Später begann ich, die Zeitung regelmäßig zu lesen. Ich arbeitete in einem linken Postoperaisten-Verlag. Meine damaligen Kollegen, die sich wie alle Postoperaisten unheimlich ernst nehmen und Pop prinzipiell ablehnen, fanden die Jungle einerseits merkwürdig, weil ungewohnt, aber gleichzeitig sehr charmant, sehr spannend für ihre Themensetzung. Und das alles, ohne dass sie ein Wort verstanden hätten. Der Leiter des Verlags, der sich seit den achtziger Jahren mit Gegenöffentlichkeit beschäftigt, erzählte immer, wie er davon träumte, eine linke Wochen- oder Monatszeitschrift herauszugeben. In Italien fehle aber die Kultur für so etwas. Erst als ich die Jungle aus der Nähe kennen gelernt habe, verstand ich, was er damit meinte.

Die harten theoretischen Fragen wurden in Italien bereits in Zeitschriften diskutiert, die sehr elitär und für nicht hochgradig politisierte Leser ziemlich unzugänglich waren – eine davon haben wir selbst herausgegeben –, dann gab es Versuche, so genannte Bewegungszeitschriften zu machen, sie wurden aber von dem einen oder dem anderen Flügel der Bewegung als Sprachrohr verstanden und dementsprechend benutzt, also zum Abdrucken von Aufrufen, etwas besser formulierten Flugblättern und Positionspapieren. Von kritischer Intervention in brisante Debatten keine Spur. Der linke Diskurs in Italien war immer zu monolithisch, von Selbstverständlichkeiten und identitären Dogmen geprägt, sehr am Denken einiger weniger Theoretiker-Gurus orientiert – Negri! –, so etwas konnte nicht durchbrochen werden.

Italien ist dabei nur ein Beispiel, aus unserer Erfahrung mit Korrespondenten in Europa und auf unseren Reisen haben wir ja festgestellt, dass die Jungle ein einzigartiges publizistisches Produkt ist, dass es so etwas in anderen europäischen Ländern nicht gibt. In wenigen Ländern wie in Deutschland diskutiert und spaltet sich die Linke an den Themen Nationalismus, Antisemitismus, Antiamerikanismus, und das halte ich für einen Verdienst der Jungle im linken Diskurs.

Ivo Bozic: Du wusstest also, worauf du dich eingelassen hast, als du zu uns gekommen bist?

Federica Matteoni: Ich bin 2003 gekommen, mitten in die Debatte um den Irak-Krieg.

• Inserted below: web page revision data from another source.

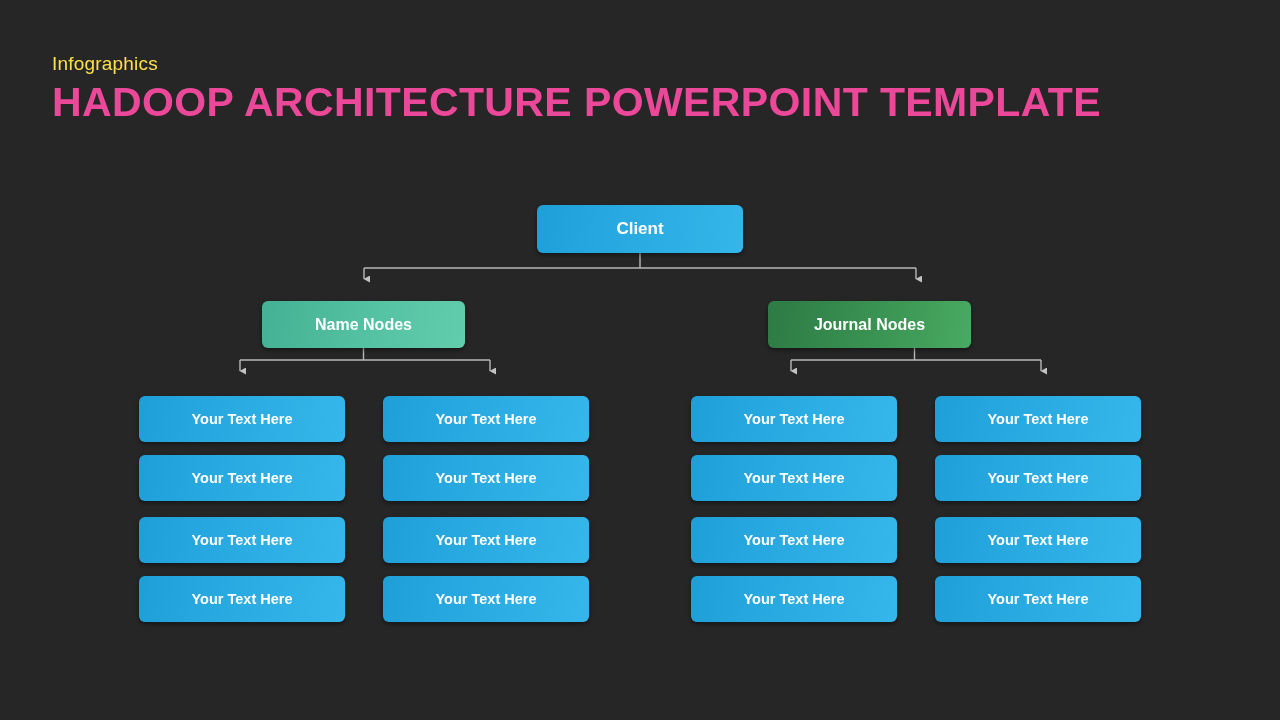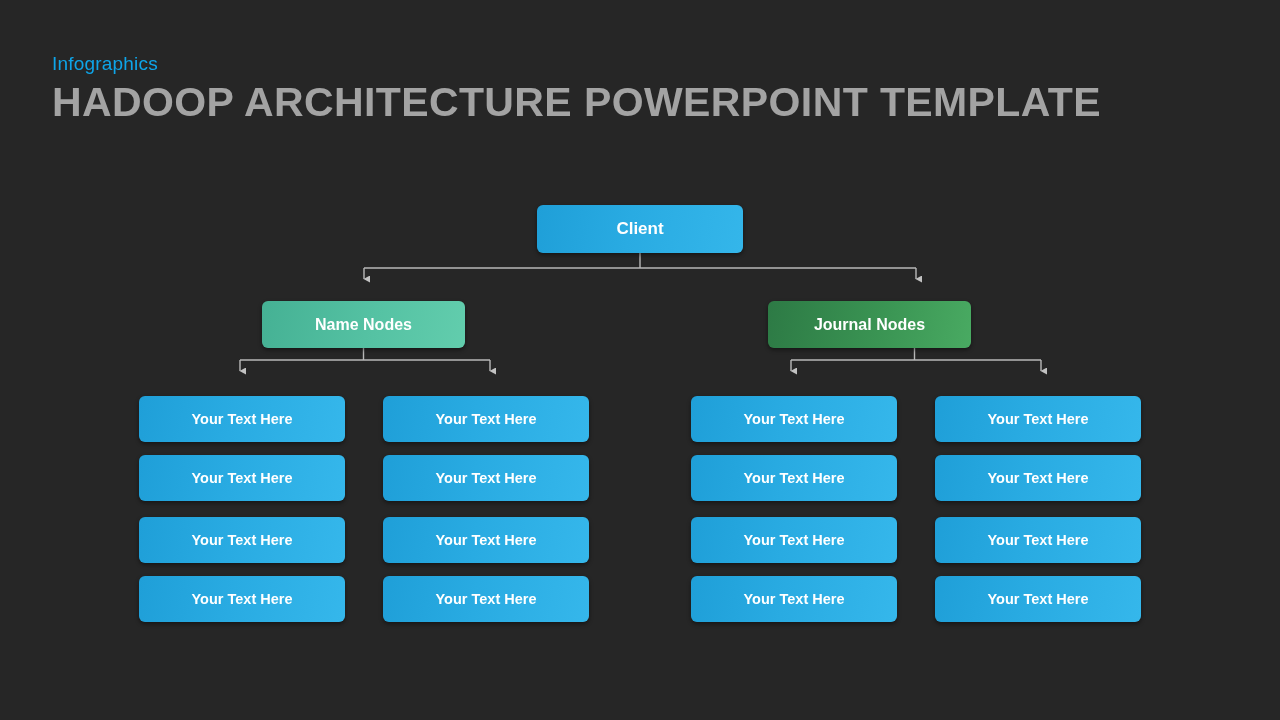--- a/index.html
+++ b/index.html
@@ -16,30 +16,30 @@
   }
 
   
   #header {
     position: absolute;
     left: 52px;
     top: 54px;
   }
   #kicker {
     font-size: 19px;
-    color: #0ea5e9;
+    color: #fde047;
     letter-spacing: 0.2px;
     line-height: 1;
     margin: 0 0 9px 0;
     font-weight: 400;
   }
   #page-title {
     font-size: 41px;
     font-weight: bold;
-    color: #a3a3a3;
+    color: #ec4899;
     letter-spacing: 0.4px;
     line-height: 1;
     margin: 0;
     white-space: nowrap;
   }
 
   
   #diagram {
     position: absolute;
     left: 0;

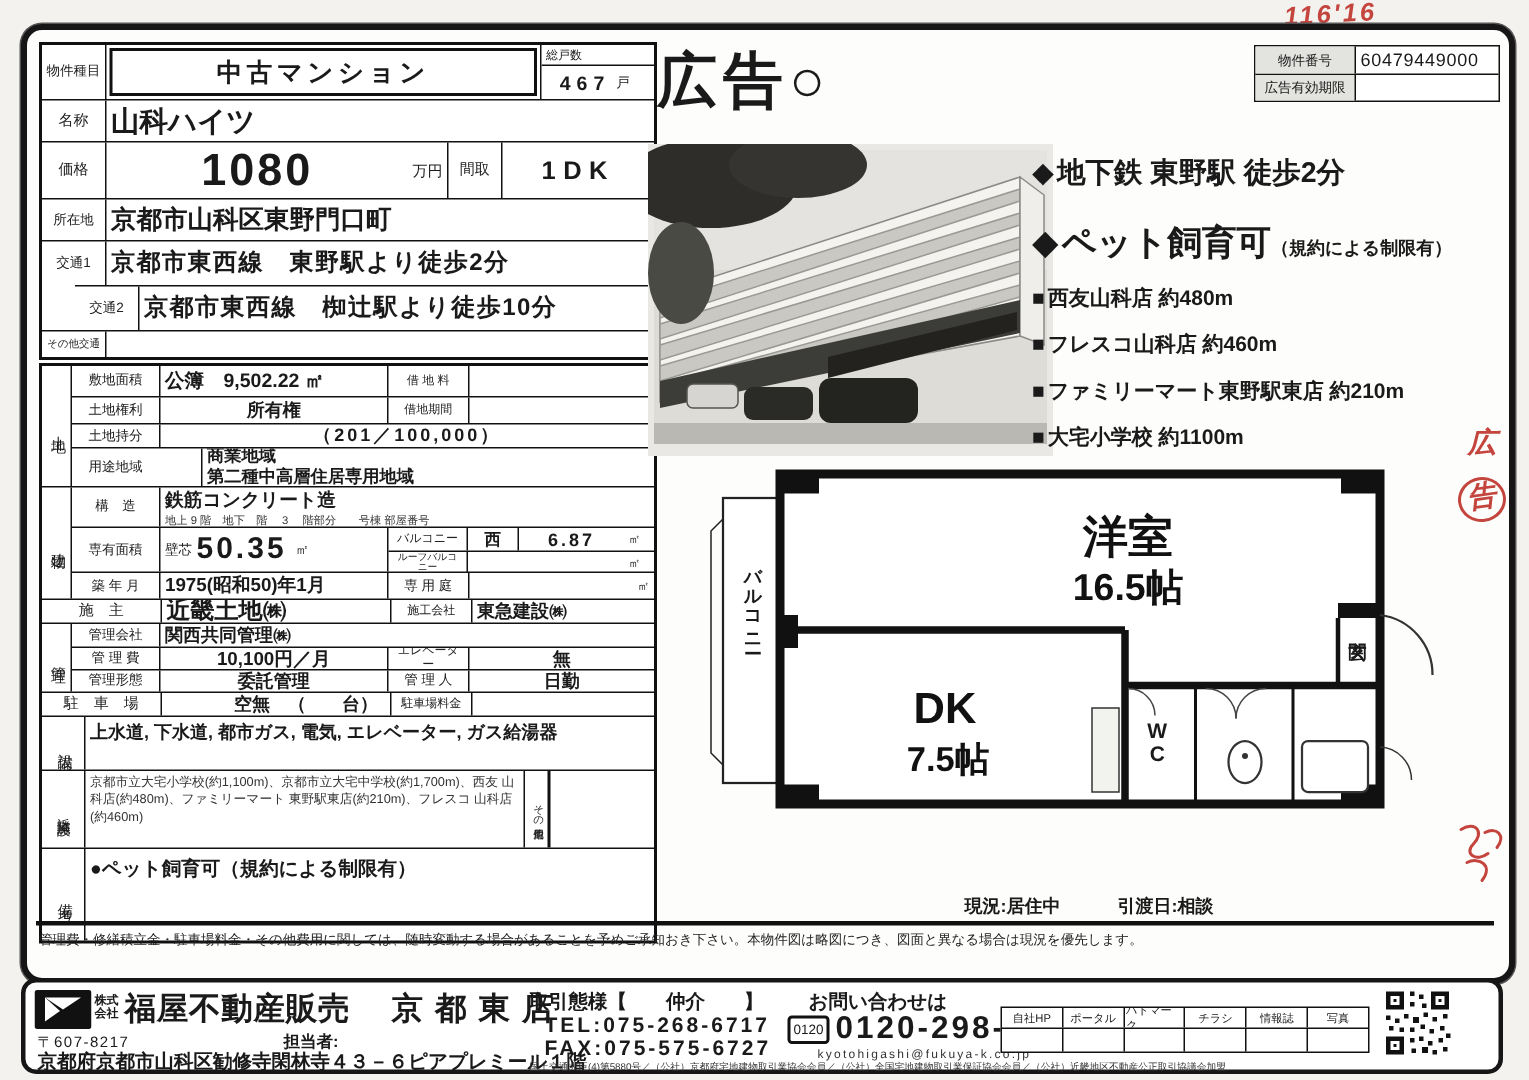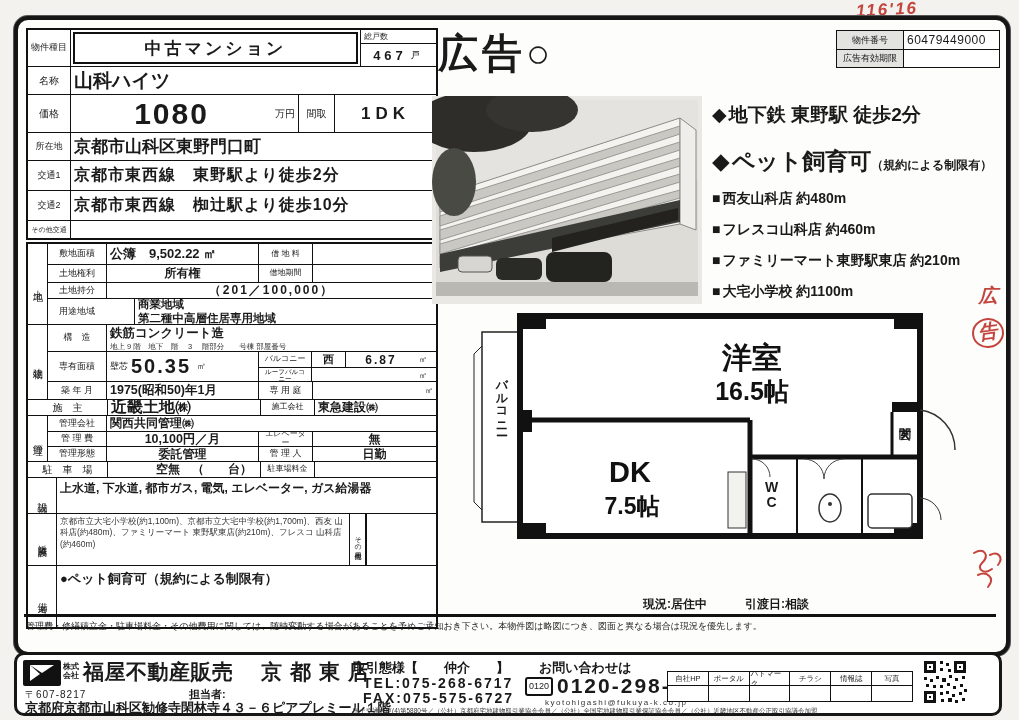--- a/index.html
+++ b/index.html
@@ -57,21 +57,21 @@
   .sl2{width:54px;flex:none;font-size:8px;}
   .mv{width:152px;flex:none;}
   .stand-lbl{width:79px;flex:none;}
   
   .admark{left:420px;top:6px;font-size:40px;font-weight:bold;letter-spacing:4px;}
   .propno{left:818px;top:10px;width:162px;font-size:10px;border:1px solid #111;background:#fff;}
   .propno .r{height:18px;}
   .propno .k{width:66px;background:#e3e3e0;font-size:9px;justify-content:center;}
   .propno .v{flex:1;font-size:12px;letter-spacing:0.5px;}
   
-  .hl{left:694px;top:82px;width:290px;}
+  .hl{left:670px;top:82px;width:290px;}
   .hl-line1{font-size:19px;font-weight:bold;white-space:nowrap;}
   .hl-line2{font-size:23px;font-weight:bold;margin-top:18px;white-space:nowrap;}
   .hl-note{font-size:12px;font-weight:bold;}
   .hl-item{font-size:14px;font-weight:bold;margin-top:13px;white-space:nowrap;}
   .bullet{margin-right:2px;}
   
   .fp{left:434px;top:282px;width:505px;height:252px;}
   .fp-vlabel{position:absolute;writing-mode:vertical-rl;text-orientation:upright;
     font-size:12px;font-weight:bold;letter-spacing:1px;}
   .fp-wc{position:absolute;font-size:14px;font-weight:bold;width:15px;
@@ -146,21 +146,21 @@
       <div class="c val" style="width:102px;justify-content:center;font-size:17px;letter-spacing:5px;">1DK</div>
     </div>
     <div class="r" style="height:28px;">
       <div class="c lbl" style="width:42px;">所在地</div>
       <div class="c val grow" style="font-size:17px;">京都市山科区東野門口町</div>
     </div>
     <div class="r" style="height:30px;">
       <div class="c lbl" style="width:42px;">交通1</div>
       <div class="c val grow" style="font-size:16px;letter-spacing:1px;">京都市東西線　東野駅より徒歩2分</div>
     </div>
-    <div class="r" style="height:30px;">
+    <div class="r" style="height:30px;margin-left:22px;">
       <div class="c lbl" style="width:42px;">交通2</div>
       <div class="c val grow" style="font-size:16px;letter-spacing:1px;text-align:center;">京都市東西線　椥辻駅より徒歩10分</div>
     </div>
     <div class="r" style="height:18px;">
       <div class="c lbl" style="width:42px;font-size:7px;">その他交通</div>
       <div class="c grow"></div>
     </div>
   </div>
 
   <div class="abs tbl maintbl">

Mir war völlig bewusst, dass die Jungle da eine ziemlich einzigartige Position im linken Spektrum vertreten hat. Ich wusste, dass die Jungle ein unbequemes Produkt ist für die Linke und dass sie kein Sprachrohr für irgendwelche Gruppen oder Strömungen ist. Was genau »antideutsch« ist, wie andere die Jungle World – fälschlicherweise – oft bezeichneten, habe ich erst später genauer verstanden. So etwas gibt es in Italien nicht.

Ivo Bozic: Würdet ihr sagen, dass die Jungle World früher näher dran war an den linken Bewegungen als heute, und wenn ja, liegt das eher daran, das sich die Jungle verändert hat, oder hat sich nicht vielmehr die Linke ausdifferenziert und marginalisiert?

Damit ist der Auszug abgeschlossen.